Major v3 reliability improvements

We strongly recommend you upgrade to the latest version of the v3 SDK because we've made some major improvements to run execution reliability.

Run this command in your repo to easily upgrade:


_10
npx trigger.dev@beta update

Run attempts

Each v3 run has at least one attempt. An attempt is an execution of your code, if the attempt succeeds then the run will succeed. If the attempt fails then the run will be retried with more attempts until it succeeds or the maximum number of attempts is reached.

You should read the Errors & Retrying guide.
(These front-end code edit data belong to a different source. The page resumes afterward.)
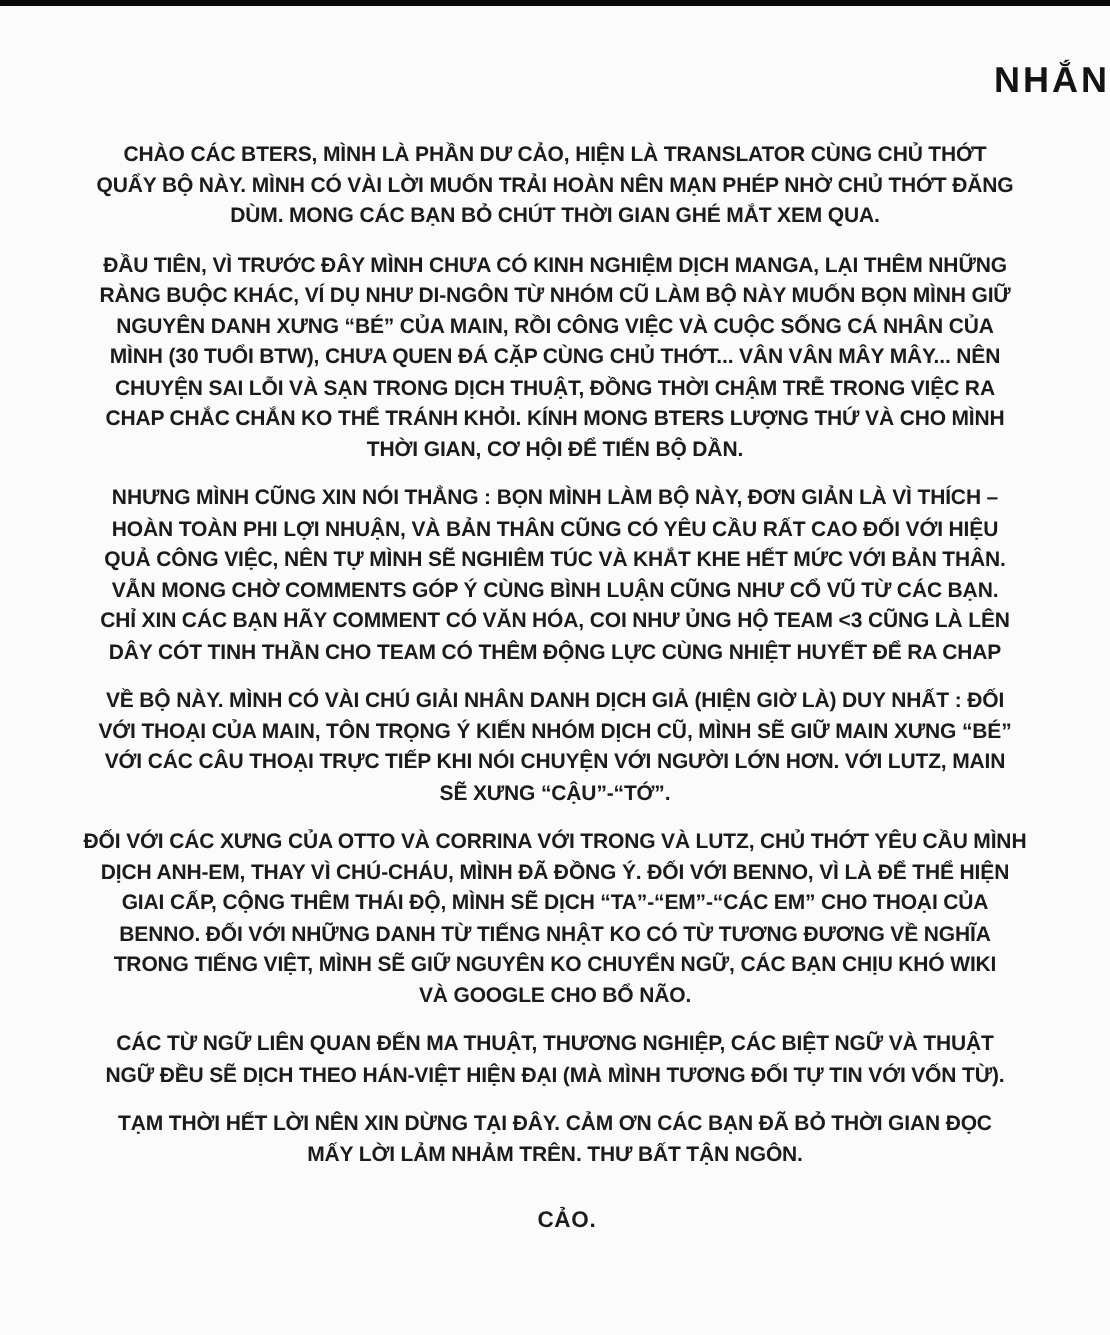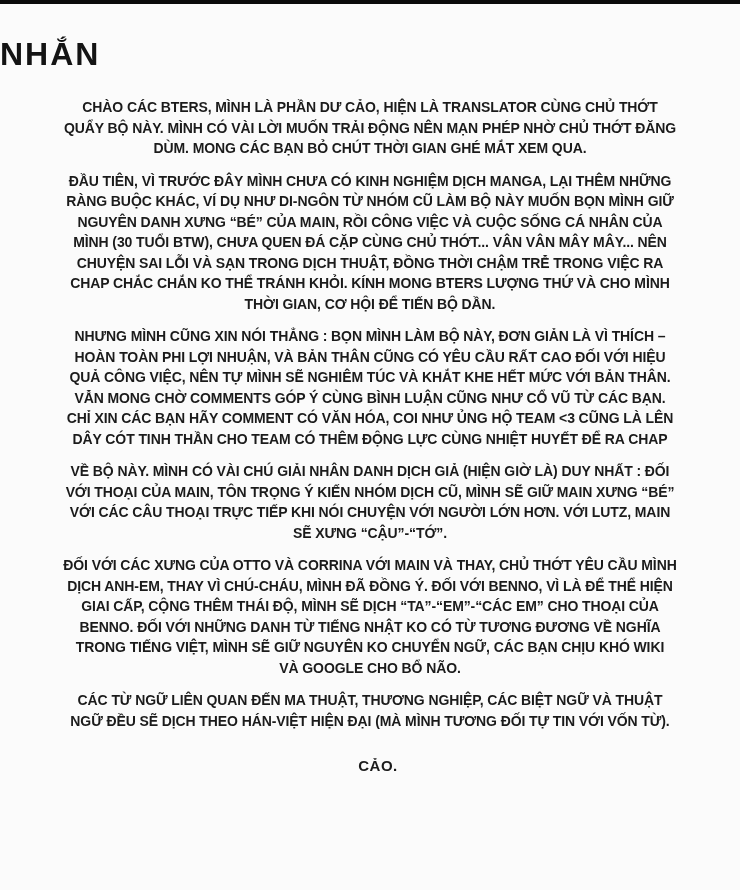"NHẮN" .title { font-size: 32px -> 24px; text-align: left -> right }
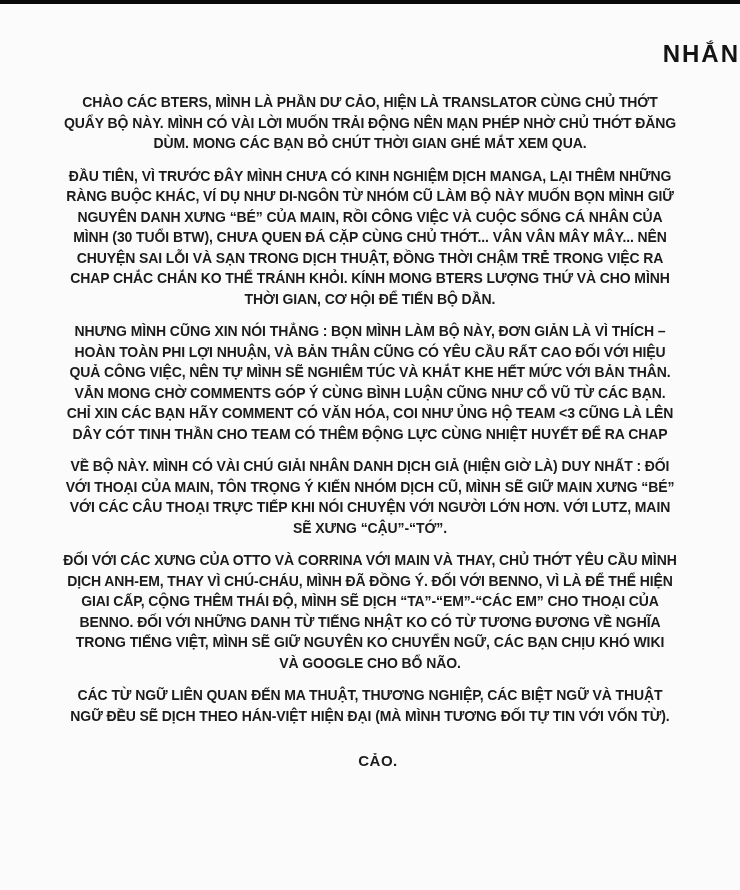"QUẨY BỘ NÀY. MÌNH CÓ" span.line { text: ĐỘNG -> HOÀN }
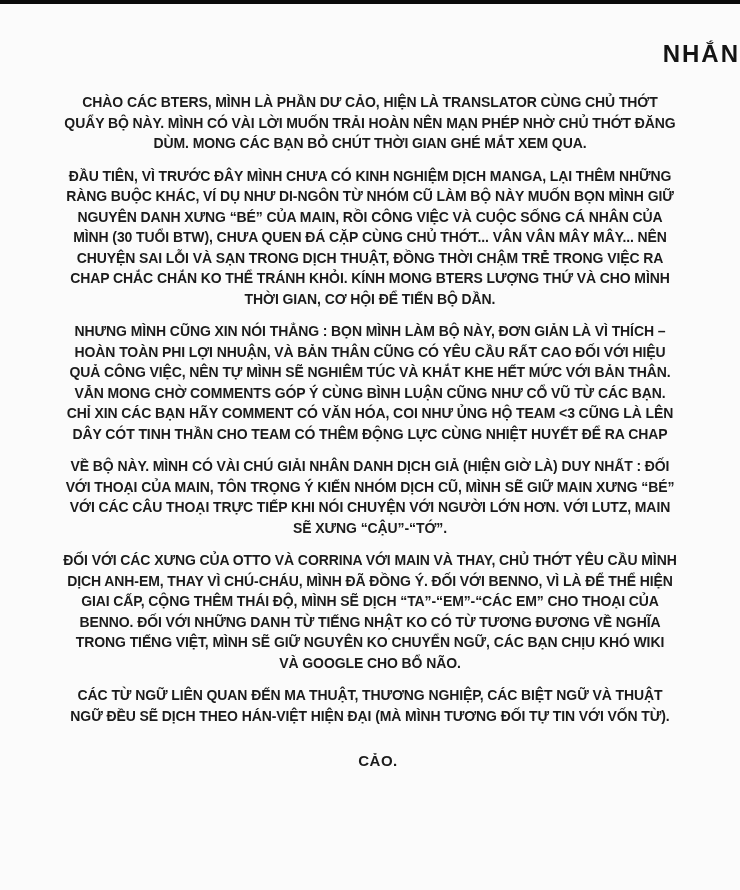"ĐỐI VỚI CÁC XƯNG CỦA" span.line { text: MAIN VÀ THAY -> TRONG VÀ LUTZ }
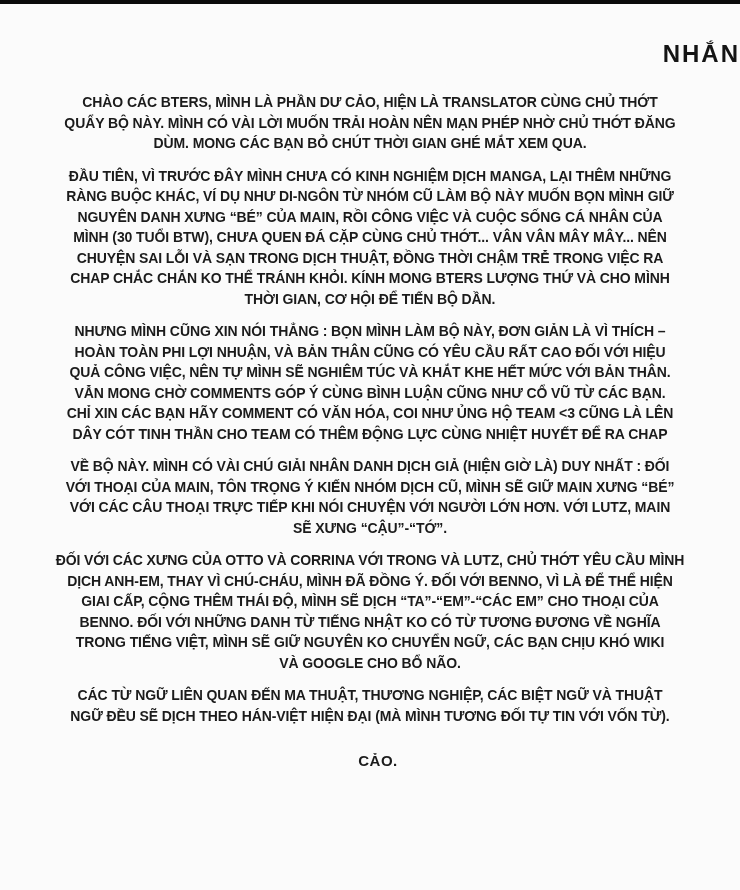"TẠM THỜI HẾT LỜI NÊN" p.para { html: none -> <p> <span>TẠM THỜI HẾT LỜI NÊN XIN DỪNG TẠI ĐÂY. CẢM ƠN CÁC BẠN ĐÃ BỎ THỜI GIAN ĐỌC</span> <span>MẤY LỜI LẢM NHẢM TRÊN. THƯ BẤT TẬN NGÔN.</span> </p> }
If you apply the guidance you will achieve highly reliable runs.

What's changed and why is it better?

When we first shipped v3 this is how attempts worked:

  1. Your run is taken from the queue on the platform.
  2. We create a run attempt on the platform.
  3. We spin up a new worker to execute your run.
  4. The worker runs (hopefully).
  5. The attempt succeeds or fails.
  6. Failed attempts go back into the queue.
  7. Repeat 1–6.

This had a couple of problems:

  • If the worker failed to start then there'd be a hung attempt. We automatically fail attempts that haven't communicated with the platform recently so it would try again.
  • Each attempt needed to go back into the queue which is innefficient and causes load on the platform.
  • If an attempt didn't start it would count againt your run's attempt limit.

We've moved creating run attempts to the worker, so now:

  1. Your run is taken from the queue on the platform.
  2. We spin up a new worker to execute your run.
  3. The worker creates a run attempt via the platform.
  4. The worker runs (hopefully).
  5. The attempt succeeds or fails.
  6. Failed attempts are retried by the worker, no need to be requeued.
  7. Repeat 3–6.

This is far more reliable because attempts are only created when the worker is actually running. It's also more efficient because we don't need to requeue failed attempts. Win win.